Work through the records below and copy every line that includes "Soap".

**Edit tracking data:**
=== Begin Enclosure ===

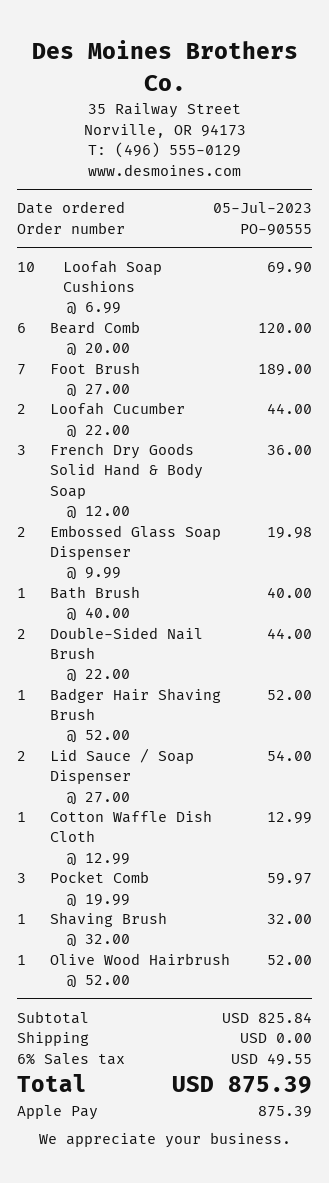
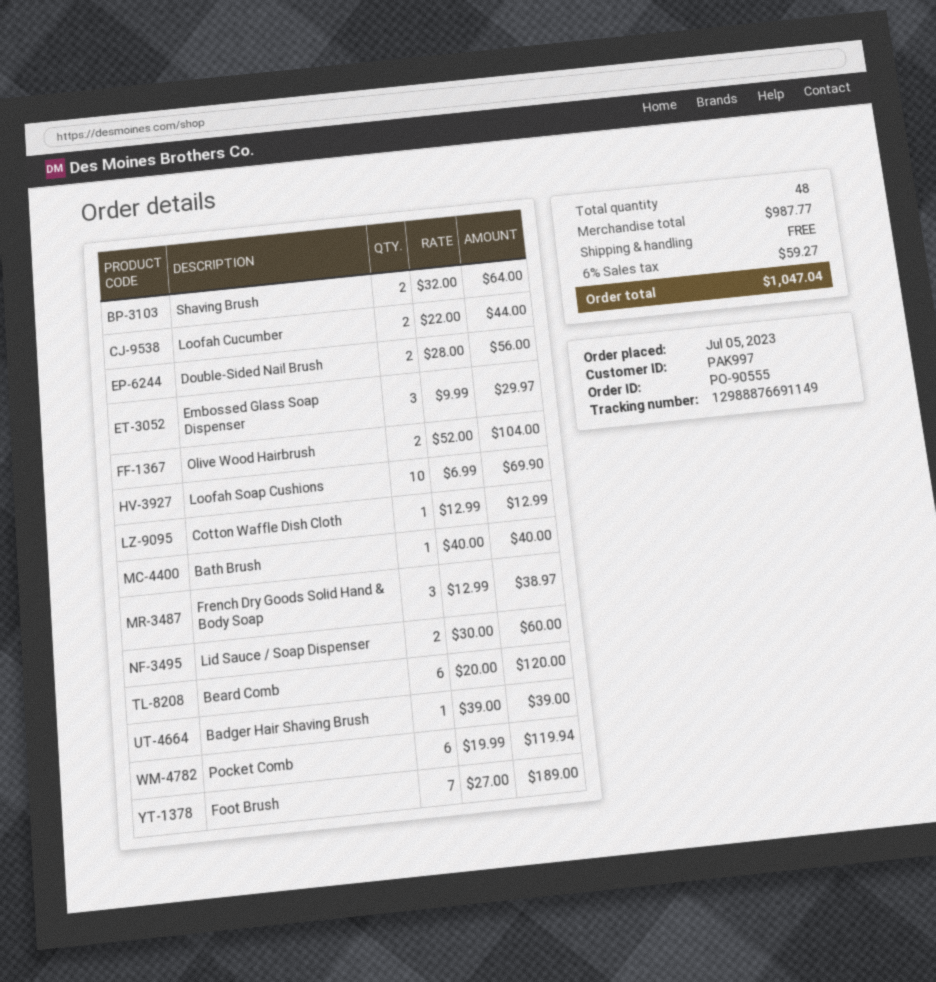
French Dry Goods Solid Hand & Body Soap: 3 x 12.00 = 36.00 -> 3 x 12.99 = 38.97
Embossed Glass Soap Dispenser: 2 x 9.99 = 19.98 -> 3 x 9.99 = 29.97
Double-Sided Nail Brush: 2 x 22.00 = 44.00 -> 2 x 28.00 = 56.00
Badger Hair Shaving Brush: 1 x 52.00 = 52.00 -> 1 x 39.00 = 39.00
Lid Sauce / Soap Dispenser: 2 x 27.00 = 54.00 -> 2 x 30.00 = 60.00
Pocket Comb: 3 x 19.99 = 59.97 -> 6 x 19.99 = 119.94
Shaving Brush: 1 x 32.00 = 32.00 -> 2 x 32.00 = 64.00
Olive Wood Hairbrush: 1 x 52.00 = 52.00 -> 2 x 52.00 = 104.00
subtotal: 825.84 -> 987.77
tax: 6% = 49.55 -> 6% = 59.27
total: 875.39 -> 1047.04

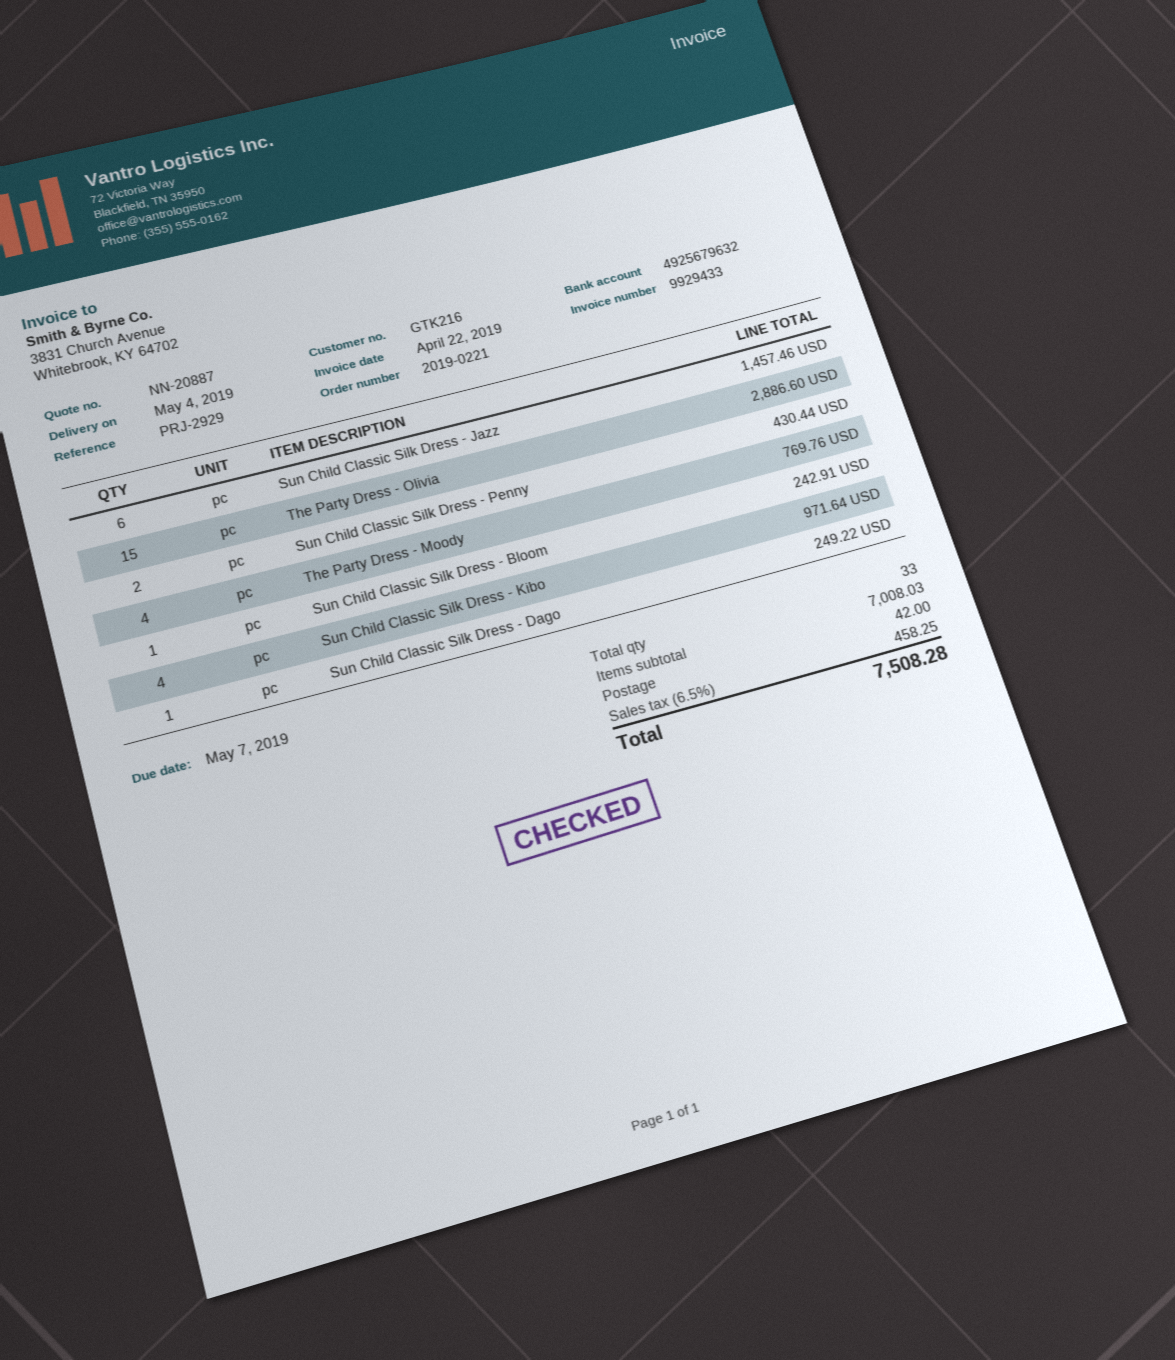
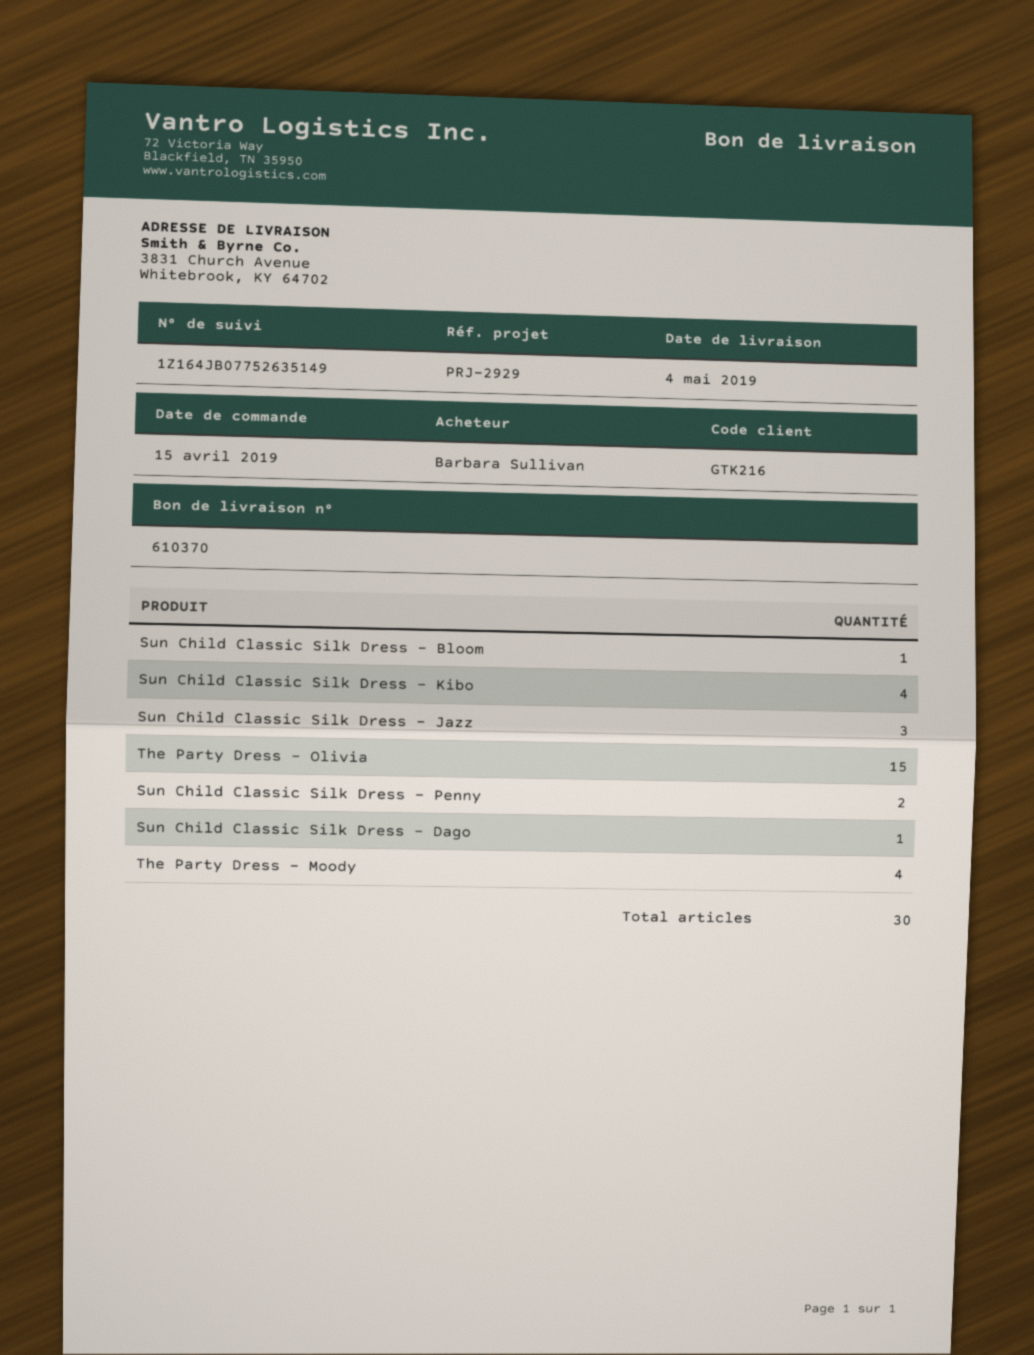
Sun Child Classic Silk Dress - Jazz: 6 -> 3
total quantity: 33 -> 30

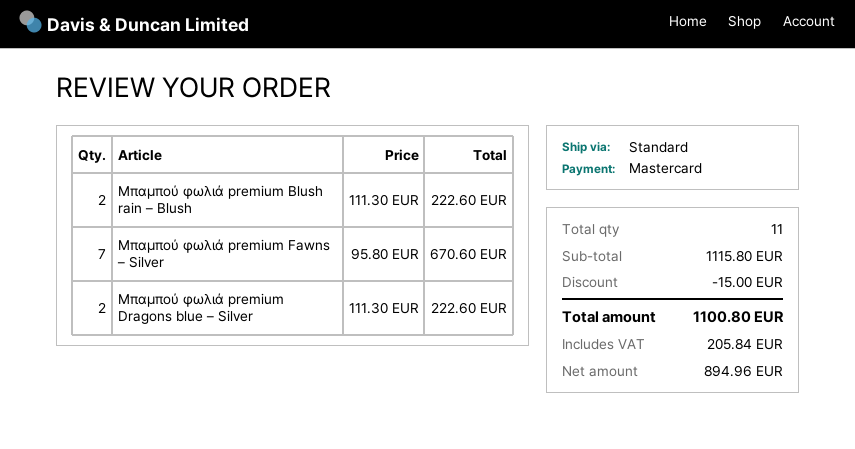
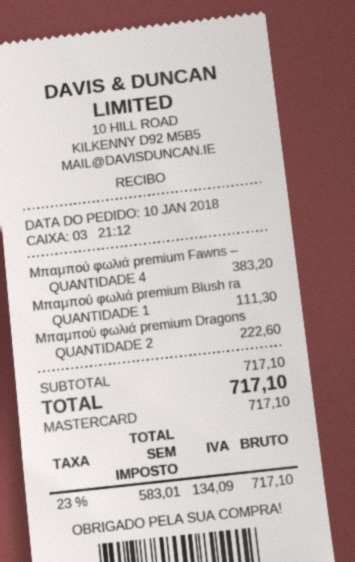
Μπαμπού φωλιά premium Blush rain – Blush: 2 for 222.60 -> 1 for 111.30
Μπαμπού φωλιά premium Fawns – Silver: 7 for 670.60 -> 4 for 383.20
subtotal: 1115.80 -> 717.10
discount: 15.00 -> none
net: 894.96 -> 583.01
tax: 205.84 -> 134.09
total: 1100.80 -> 717.10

=== End Enclosure ===

**Result of this exercise:**
French Dry Goods Solid Hand & Body Soap: 3 x 12.00 = 36.00 -> 3 x 12.99 = 38.97
Embossed Glass Soap Dispenser: 2 x 9.99 = 19.98 -> 3 x 9.99 = 29.97
Lid Sauce / Soap Dispenser: 2 x 27.00 = 54.00 -> 2 x 30.00 = 60.00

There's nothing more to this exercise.